Use case version:
"As a warlord of Wayfair finance, I want to build an application that safely turns off tech infrastructure that's not in use, so that we can be as fast to market with new applications as the most overfunded startup in Silicon Valley, but not worry that we're going to blow all our cash on a 5000-node Hadoop cluster somebody left running over the weekend for no good reason."

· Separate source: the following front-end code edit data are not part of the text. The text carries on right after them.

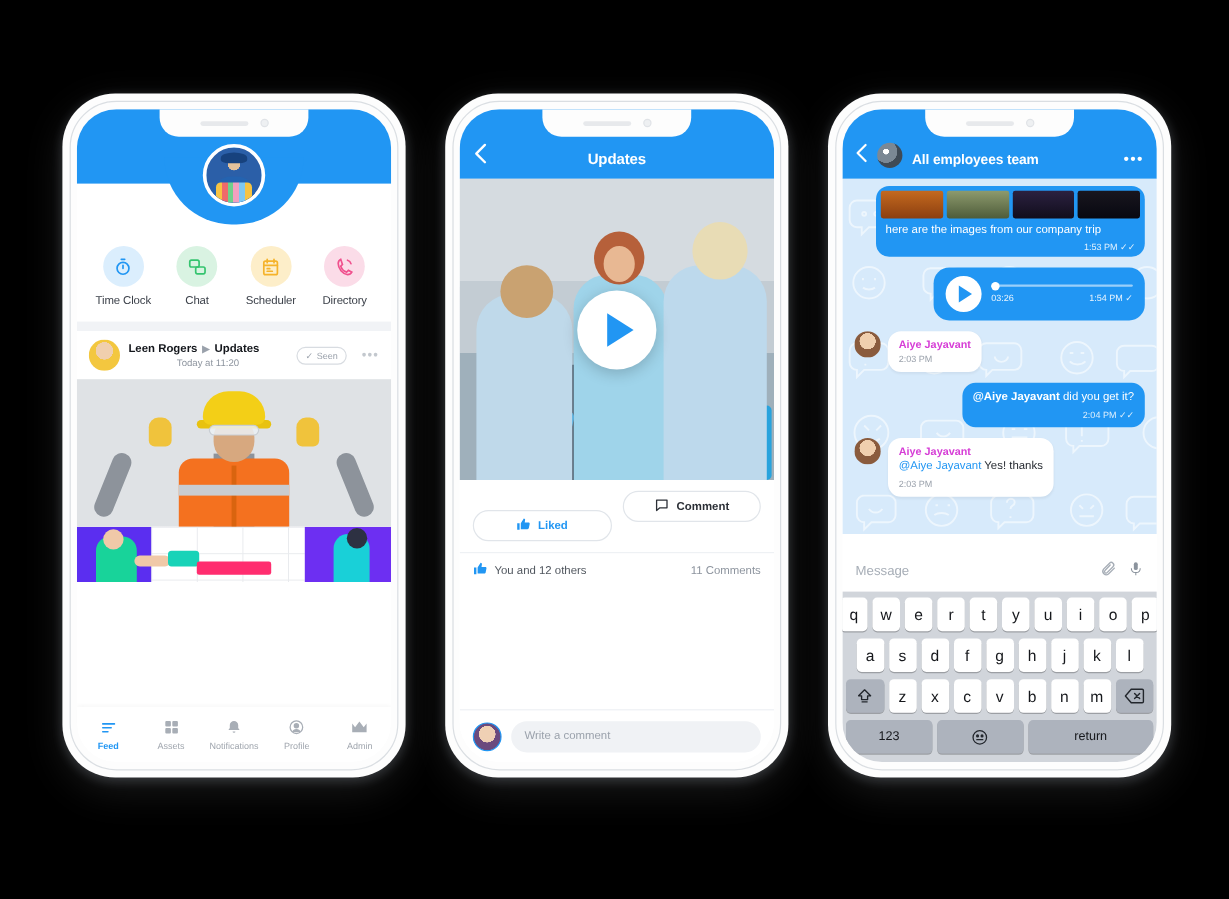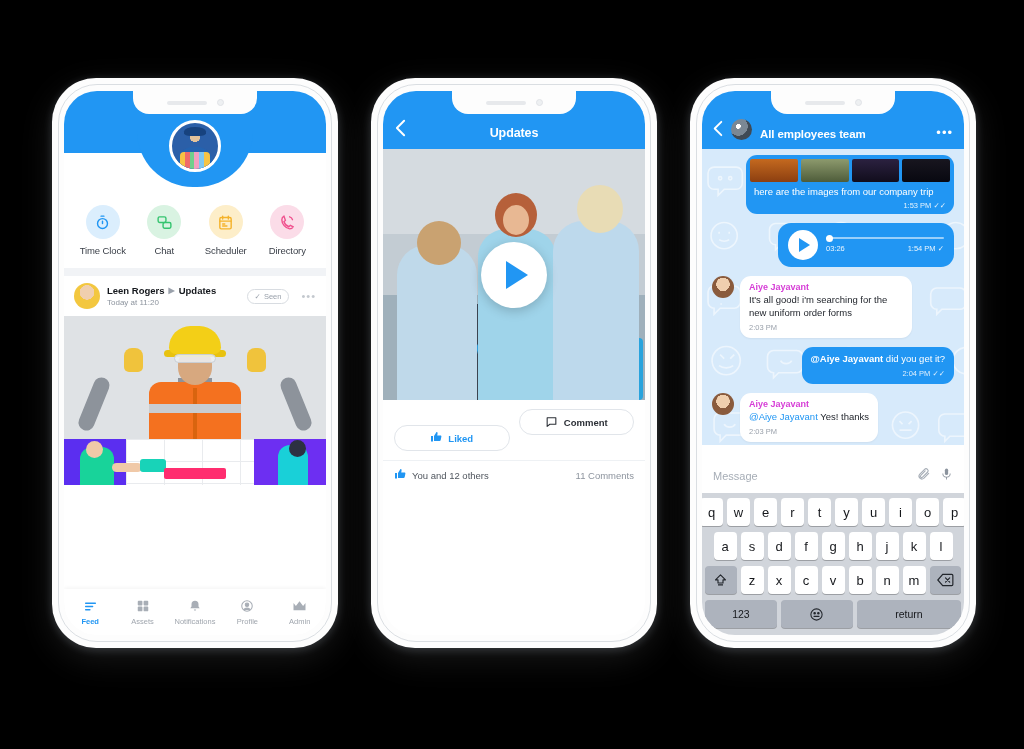--- a/index.html
+++ b/index.html
@@ -247,7 +247,7 @@
   .bub-out .m-time{ color:rgba(255,255,255,.85); text-align:right;}
   .mention{ color:#2196f3; }
   .bub-out .mention{ color:#fff; font-weight:bold; }
-  .imgs-bub{ background:#2196f3; border-radius:11px; padding:4px; width:208px; margin-left:auto;}
+  .imgs-bub{ background:#2196f3; border-radius:11px; padding:4px; width:224px; margin-left:auto;}
   .imgs-grid{ display:flex; gap:3px; }
   .thumb{ flex:1; height:23px; border-radius:2px; }
   .imgs-cap{ font-size:9.5px; color:#fff; padding:4px 4px 0; line-height:1.3;}

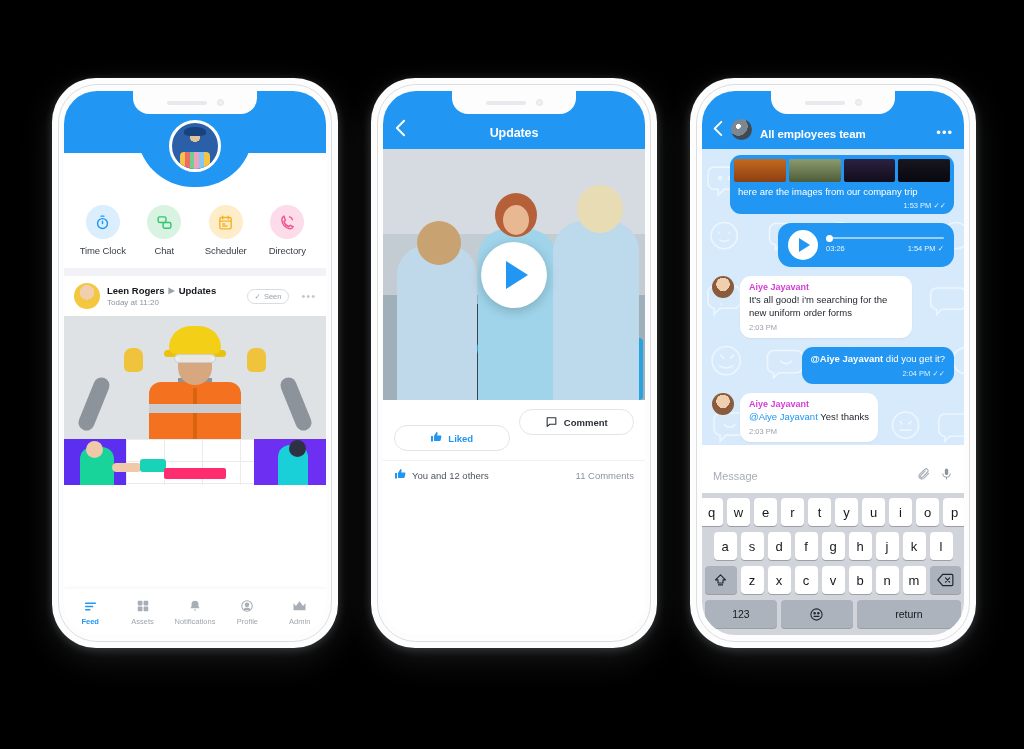--- a/index.html
+++ b/index.html
@@ -92,7 +92,7 @@
   .post-head{ display:flex; align-items:center; padding:7px 10px; background:#fff; gap:7px; }
   .ph-av{ width:26px; height:26px; border-radius:50%; flex:none;
           background:radial-gradient(circle at 50% 36%, #f0cfae 0 34%, transparent 35%), #f3c73f; overflow:hidden;}
-  .ph-meta{ flex:1; min-width:0; }
+  .ph-meta{ flex:1; min-width:0;text-align:center; }
   .ph-line1{ font-size:9.5px; color:#14171c; font-weight:bold; display:flex; align-items:center; gap:4px; white-space:nowrap;}
   .ph-sep{ color:#9aa1ab; font-size:8px; }
   .ph-line2{ font-size:8px; color:#8d949e; margin-top:2px; }

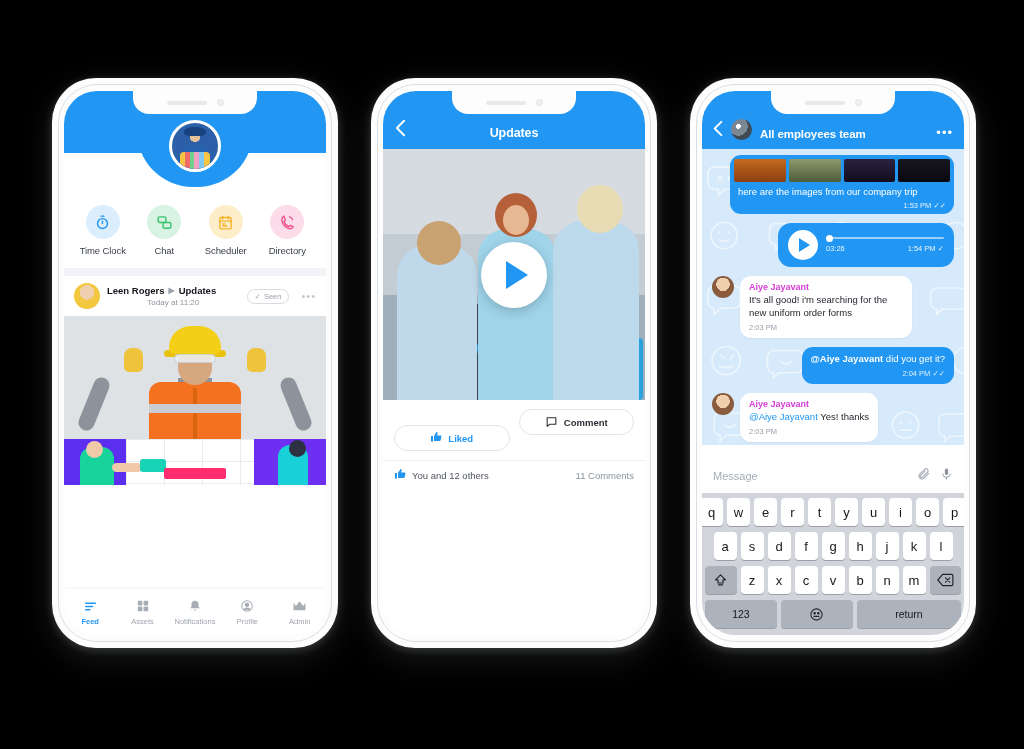--- a/index.html
+++ b/index.html
@@ -635,7 +635,6 @@
           <div class="m-av"></div>
           <div class="bub-in">
             <div class="m-name">Aiye Jayavant</div>
-            <div class="m-text">It's all good! i'm searching for the new uniform order forms</div>
             <div class="m-time">2:03 PM</div>
           </div>
         </div>

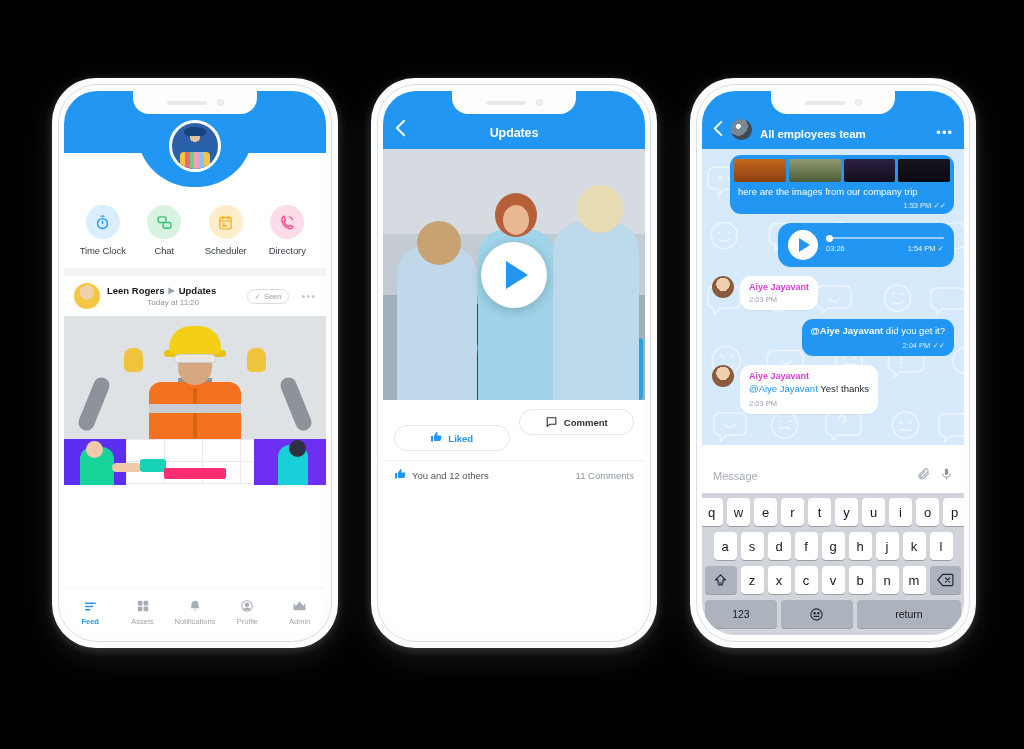--- a/index.html
+++ b/index.html
@@ -511,6 +511,10 @@
       </div>
 
 
+      <div class="p2-input">
+        <div class="i-av"></div>
+        <div class="i-field">Write a comment</div>
+      </div>
     </div>
   </div>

They do something like this at Netflix, according to Adrian Cockcroft. The joke name for this project, and department, is "the Netflix Finance Thing". But it's called "Variable Cost Engineering" for realzies.
What it does
It monitors CPU (theoretically memory usage, network I/O, qps, whatever), and identifies lightly used infrastructure with a rough (super rough for now!) cost model, and suggests high-value targets for turning them off.
How I built it
We grabbed a lot of cost, usage and tech inventory data, put it all in a SQL Server data, made a WARP dashboard and an off-button screen, that for now basically knows how to turn off my dev box, because of course I almost never do an PHP development these days.
Challenges I ran into
A one-day cost model for virtual machines in our data center? Let's just say we're not going to be showing this version to Ernst and Young.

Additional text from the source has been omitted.